Entries provided below:

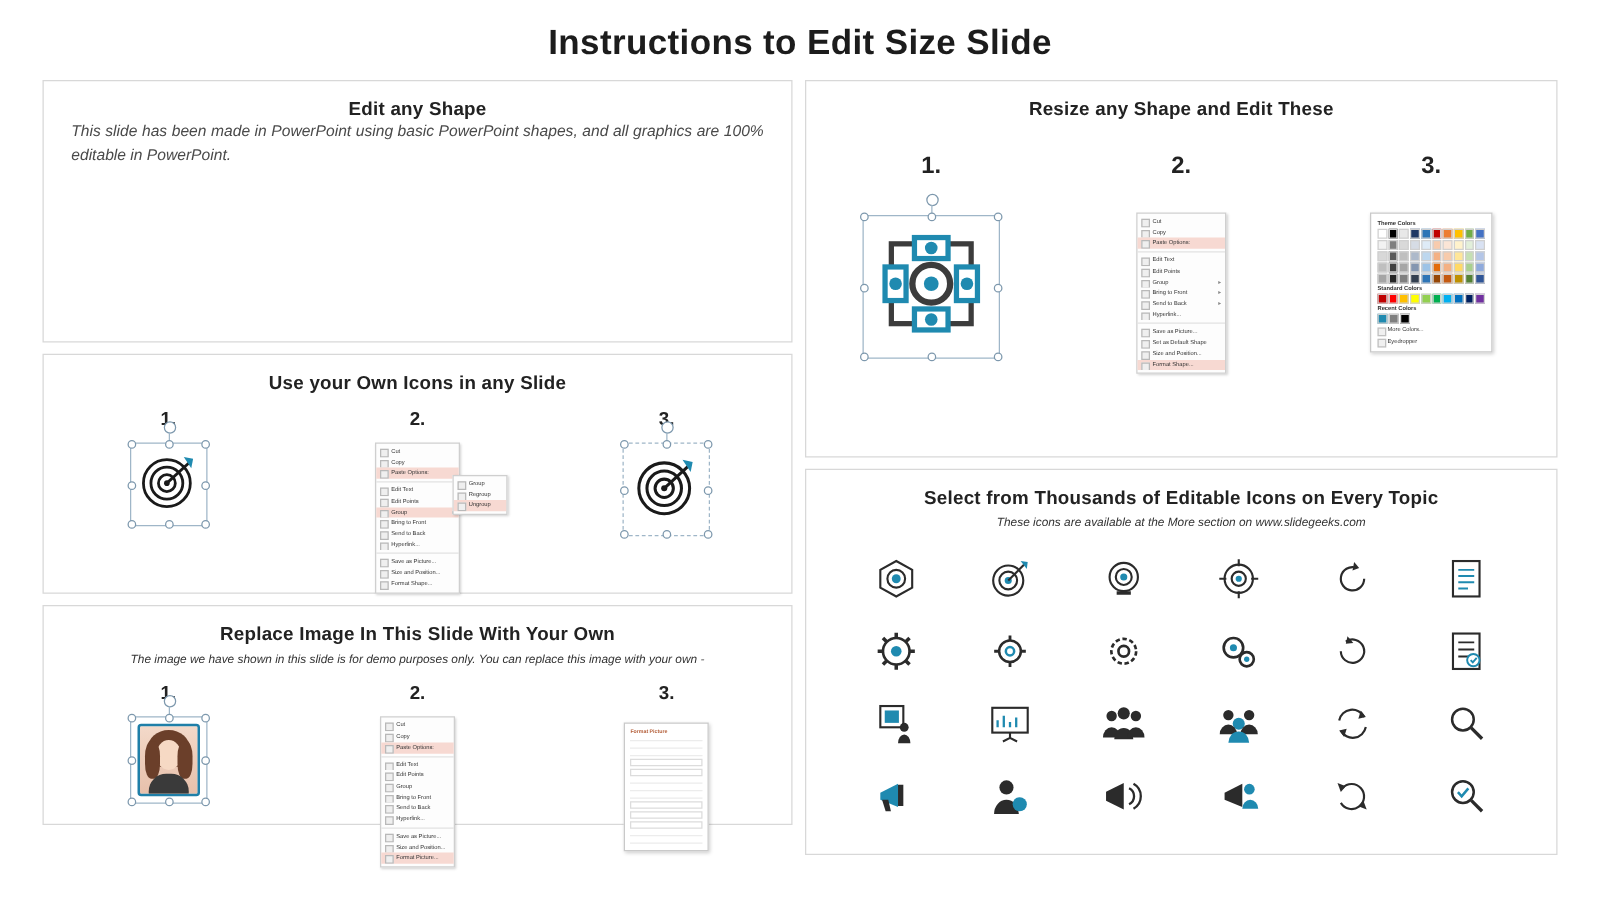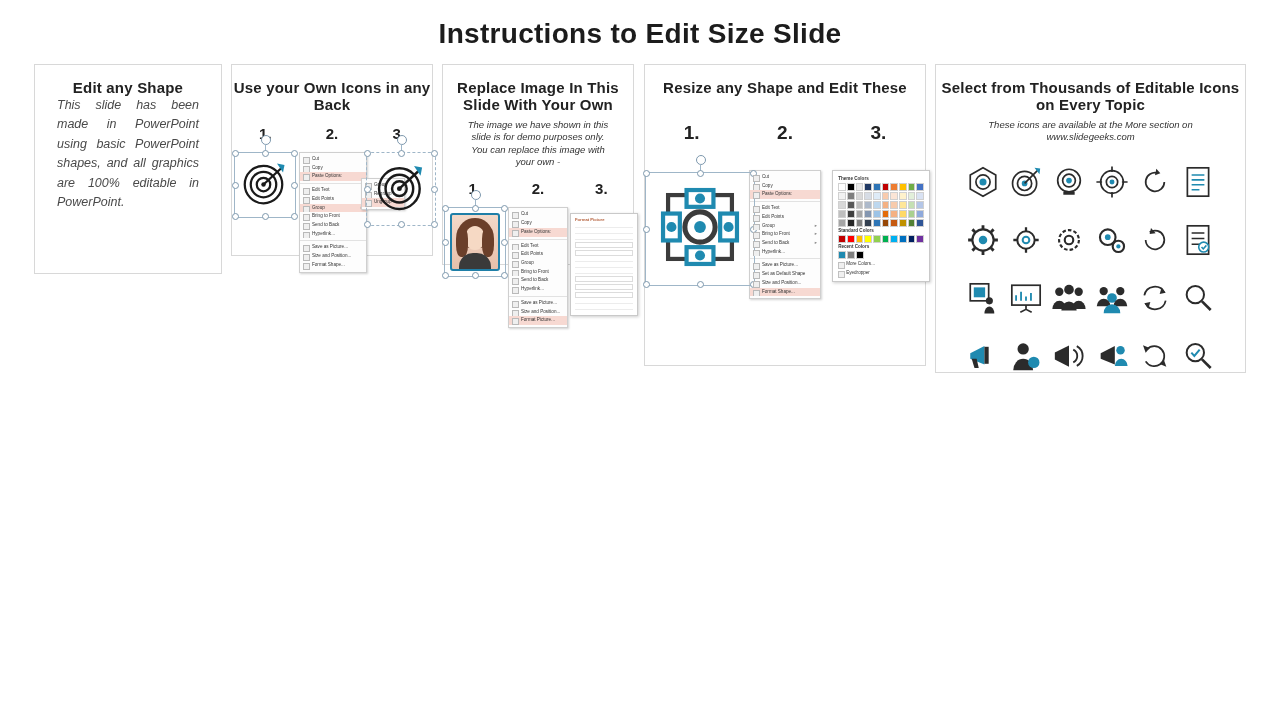--- a/index.html
+++ b/index.html
@@ -23,21 +23,21 @@
     letter-spacing:.3px;
     margin:18px 0 14px 0;
   }
   .columns{
     display:flex;
     gap:10px;
     padding:0 34px;
     box-sizing:border-box;
     height:620px;
   }
-  .col{display:flex;flex-direction:row;gap:9px;}
+  .col{display:flex;flex-direction:column;gap:9px;}
   .col-left{width:602px;}
   .col-right{width:604px;}
   .card{
     border:1px solid #d8d8d8;
     background:#fff;
     box-sizing:border-box;
     position:relative;
   }
   .card-title{
     text-align:center;
@@ -75,21 +75,21 @@
     display:flex;
     justify-content:space-around;
     align-items:flex-start;
     margin-top:12px;
   }
   .step{width:33%;text-align:center;}
   .step-num{
     font-size:15px;font-weight:700;color:#222;margin-bottom:10px;
   }
   
-  .c3{height:201px;}
+  .c3{height:176px;}
 
   
   .r1{height:302px;}
   
   .r2{height:309px;}
 
   .icon-grid{
     display:grid;
     grid-template-columns:repeat(6,1fr);
     row-gap:6px;
@@ -193,21 +193,21 @@
   <div class="columns">
 
     <div class="col col-left">
 
       <div class="card c1">
         <div class="card-title">Edit any Shape</div>
         <p class="p1">This slide has been made in PowerPoint using basic PowerPoint shapes, and all graphics are 100% editable in PowerPoint.</p>
       </div>
 
       <div class="card c2">
-        <div class="card-title">Use your Own Icons in any Back</div>
+        <div class="card-title">Use your Own Icons in any Slide</div>
         <div class="steps">
 
           <div class="step">
             <div class="step-num">1.</div>
             <div class="sel-box" style="padding:6px;">
               <svg width="48" height="48" viewBox="0 0 64 64">
                 <circle cx="30" cy="34" r="25" fill="none" stroke="#1a1a1a" stroke-width="3"></circle>
                 <circle cx="30" cy="34" r="17" fill="none" stroke="#1a1a1a" stroke-width="3"></circle>
                 <circle cx="30" cy="34" r="9" fill="none" stroke="#1a1a1a" stroke-width="3"></circle>
                 <circle cx="30" cy="34" r="3" fill="#1a1a1a"></circle>

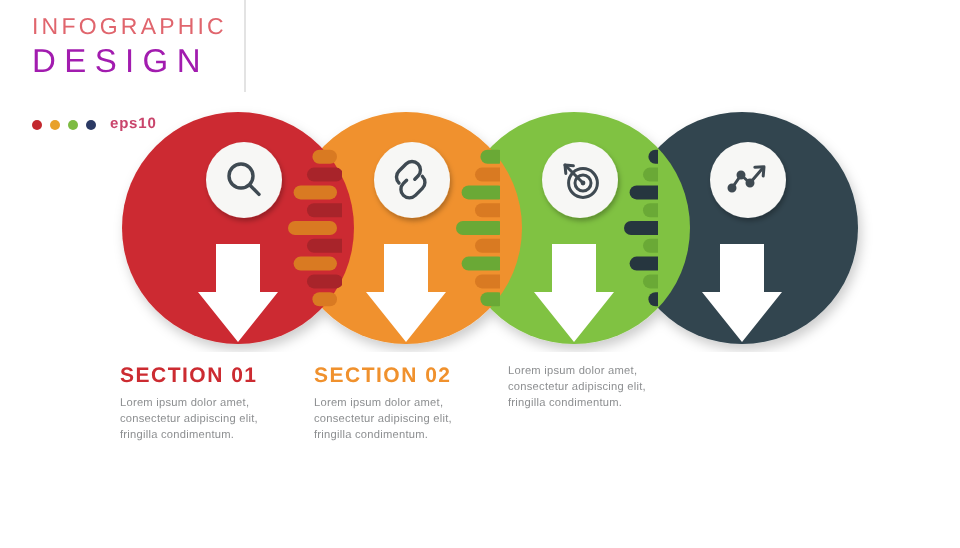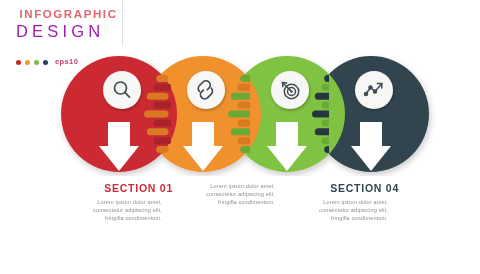--- a/index.html
+++ b/index.html
@@ -8,22 +8,22 @@
     background:#ffffff;
     font-family:"Liberation Sans", sans-serif;
     position:relative;
   }
   .stage{position:absolute;inset:0;}
 
   
   .header{position:absolute;left:16px;top:8px;width:105px;}
   .hdr-infographic{
     font-family:"Liberation Sans", sans-serif;
-    font-size:11.5px;font-weight:700;letter-spacing:1.6px;
-    color:#e0656d;line-height:13px;white-space:nowrap;text-align:center;
+    font-size:11.5px;font-weight:400;letter-spacing:1.6px;
+    color:#e0656d;line-height:13px;white-space:nowrap;
   }
   .hdr-design{
     font-family:"Liberation Sans", sans-serif;
     font-size:16.5px;font-weight:400;letter-spacing:4.2px;
     color:#b9bcbe;line-height:19px;white-space:nowrap;margin-top:1px;
   }
   .hdr-dots{display:flex;align-items:center;gap:4px;margin-top:17px;}
   .hdr-dot{width:5px;height:5px;border-radius:50%;}
   .hdr-eps{
     font-size:7.5px;font-weight:700;letter-spacing:.4px;
@@ -36,21 +36,21 @@
 
   
   .circles{position:absolute;left:0;top:52px;width:480px;height:124px;}
   .circles svg{display:block;}
 
   
   .sections{
     position:absolute;left:0;top:182px;width:480px;height:70px;
     display:flex;
   }
-  .section{width:97px;margin-left:16px;text-align:right;}
+  .section{width:97px;margin-left:0;}
   .sec-title{
     font-size:10.5px;font-weight:700;letter-spacing:.75px;
     line-height:13px;white-space:nowrap;margin-bottom:3px;
   }
   .sec-body{
     font-size:5.6px;line-height:8.2px;color:#8d8f91;
     letter-spacing:.12px;width:86px;
   }
 </style>
 </head>
@@ -231,24 +231,24 @@
   </div>
 
   <div class="sections">
     <div style="width:60px"></div>
 
     <div class="section">
       <div class="sec-title" id="st0" style="color: rgb(204, 43, 49);">SECTION 01</div>
       <div class="sec-body">Lorem ipsum dolor amet, consectetur adipiscing elit, fringilla condimentum.</div>
     </div>
 
+    <div class="section">
+      <div class="sec-title" id="st1" style="color: rgb(240, 145, 45);">SECTION 02</div>
+      <div class="sec-body">Lorem ipsum dolor amet, consectetur adipiscing elit, fringilla condimentum.</div>
+    </div>
 
     <div class="section">
       <div class="sec-body">Lorem ipsum dolor amet, consectetur adipiscing elit, fringilla condimentum.</div>
     </div>
 
-    <div class="section">
-      <div class="sec-title" id="st3" style="color: rgb(49, 69, 79);">SECTION 04</div>
-      <div class="sec-body">Lorem ipsum dolor amet, consectetur adipiscing elit, fringilla condimentum.</div>
-    </div>
   </div>
 
 </div>
 
 </body></html>

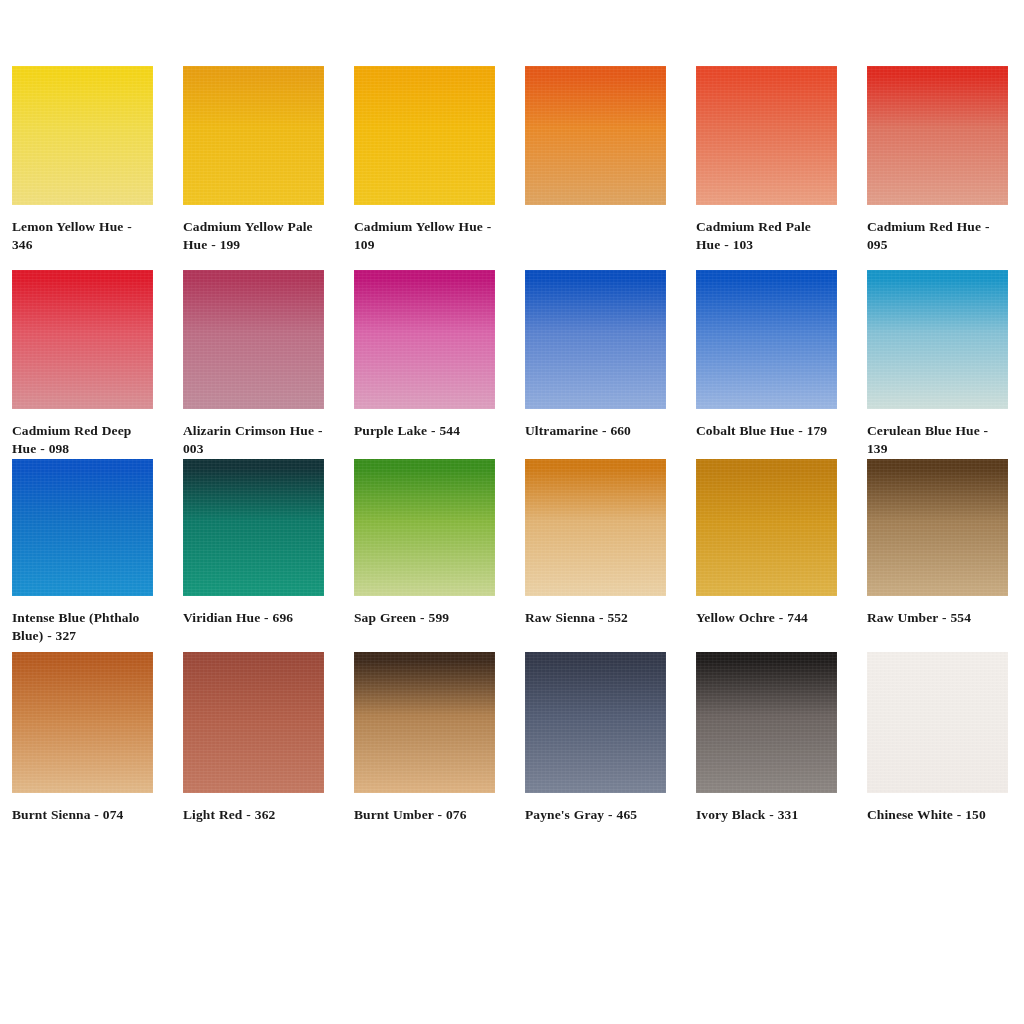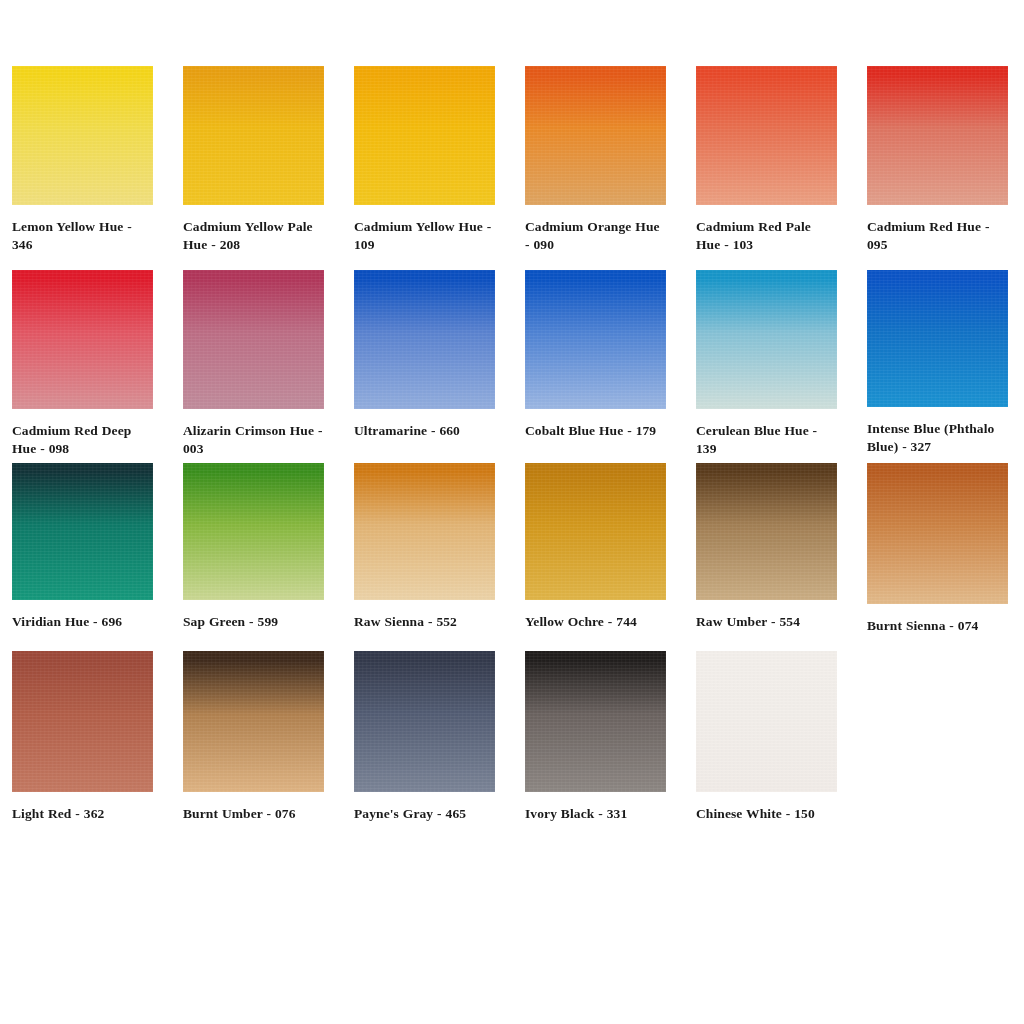--- a/index.html
+++ b/index.html
@@ -92,33 +92,32 @@
       <div class="swatch-cell row-0">
         <div class="swatch-chip" style="background: linear-gradient(rgb(245, 214, 26) 0%, rgb(245, 214, 26) 6%, rgb(242, 221, 76) 45%, rgb(241, 224, 126) 100%);">
           <div class="grain"></div>
         </div>
         <div class="swatch-label">Lemon Yellow Hue - 346</div>
       </div>
       <div class="swatch-cell row-0">
         <div class="swatch-chip" style="background: linear-gradient(rgb(232, 160, 17) 0%, rgb(232, 160, 17) 6%, rgb(240, 187, 22) 45%, rgb(242, 198, 35) 100%);">
           <div class="grain"></div>
         </div>
-        <div class="swatch-label">Cadmium Yellow Pale Hue - 208</div>
+        <div class="swatch-label">Cadmium Yellow Pale Hue - 199</div>
       </div>
       <div class="swatch-cell row-0">
         <div class="swatch-chip" style="background: linear-gradient(rgb(242, 169, 6) 0%, rgb(242, 169, 6) 6%, rgb(244, 188, 13) 45%, rgb(243, 200, 31) 100%);">
           <div class="grain"></div>
         </div>
         <div class="swatch-label">Cadmium Yellow Hue - 109</div>
       </div>
       <div class="swatch-cell row-0">
         <div class="swatch-chip" style="background: linear-gradient(rgb(229, 90, 24) 0%, rgb(229, 90, 24) 6%, rgb(234, 138, 41) 45%, rgb(223, 165, 98) 100%);">
           <div class="grain"></div>
         </div>
-        <div class="swatch-label">Cadmium Orange Hue - 090</div>
       </div>
       <div class="swatch-cell row-0">
         <div class="swatch-chip" style="background: linear-gradient(rgb(232, 73, 42) 0%, rgb(232, 73, 42) 6%, rgb(232, 112, 80) 45%, rgb(236, 161, 131) 100%);">
           <div class="grain"></div>
         </div>
         <div class="swatch-label">Cadmium Red Pale Hue - 103</div>
       </div>
       <div class="swatch-cell row-0">
         <div class="swatch-chip" style="background: linear-gradient(rgb(224, 43, 32) 0%, rgb(224, 43, 32) 6%, rgb(222, 116, 97) 45%, rgb(226, 160, 140) 100%);">
           <div class="grain"></div>
@@ -129,20 +128,26 @@
         <div class="swatch-chip" style="background: linear-gradient(rgb(224, 26, 43) 0%, rgb(224, 26, 43) 6%, rgb(227, 87, 100) 45%, rgb(217, 145, 150) 100%);">
           <div class="grain"></div>
         </div>
         <div class="swatch-label">Cadmium Red Deep Hue - 098</div>
       </div>
       <div class="swatch-cell row-1">
         <div class="swatch-chip" style="background: linear-gradient(rgb(177, 54, 90) 0%, rgb(177, 54, 90) 6%, rgb(189, 110, 133) 45%, rgb(193, 140, 156) 100%);">
           <div class="grain"></div>
         </div>
         <div class="swatch-label">Alizarin Crimson Hue - 003</div>
+      </div>
+      <div class="swatch-cell row-1">
+        <div class="swatch-chip" style="background: linear-gradient(rgb(192, 21, 122) 0%, rgb(192, 21, 122) 6%, rgb(218, 102, 171) 45%, rgb(221, 160, 191) 100%);">
+          <div class="grain"></div>
+        </div>
+        <div class="swatch-label">Purple Lake - 544</div>
       </div>
       <div class="swatch-cell row-1">
         <div class="swatch-chip" style="background: linear-gradient(rgb(11, 79, 192) 0%, rgb(11, 79, 192) 6%, rgb(91, 131, 208) 45%, rgb(147, 174, 222) 100%);">
           <div class="grain"></div>
         </div>
         <div class="swatch-label">Ultramarine - 660</div>
       </div>
       <div class="swatch-cell row-1">
         <div class="swatch-chip" style="background: linear-gradient(rgb(10, 83, 196) 0%, rgb(10, 83, 196) 6%, rgb(79, 131, 212) 45%, rgb(156, 183, 227) 100%);">
           <div class="grain"></div>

End of Entries provided.

About this task - When the word "label" occurs in a line above, list that line.

Task output -
         <div class="swatch-label">Lemon Yellow Hue - 346</div>
-        <div class="swatch-label">Cadmium Yellow Pale Hue - 208</div>
+        <div class="swatch-label">Cadmium Yellow Pale Hue - 199</div>
         <div class="swatch-label">Cadmium Yellow Hue - 109</div>
-        <div class="swatch-label">Cadmium Orange Hue - 090</div>
         <div class="swatch-label">Cadmium Red Pale Hue - 103</div>
         <div class="swatch-label">Cadmium Red Deep Hue - 098</div>
         <div class="swatch-label">Alizarin Crimson Hue - 003</div>
+        <div class="swatch-label">Purple Lake - 544</div>
         <div class="swatch-label">Ultramarine - 660</div>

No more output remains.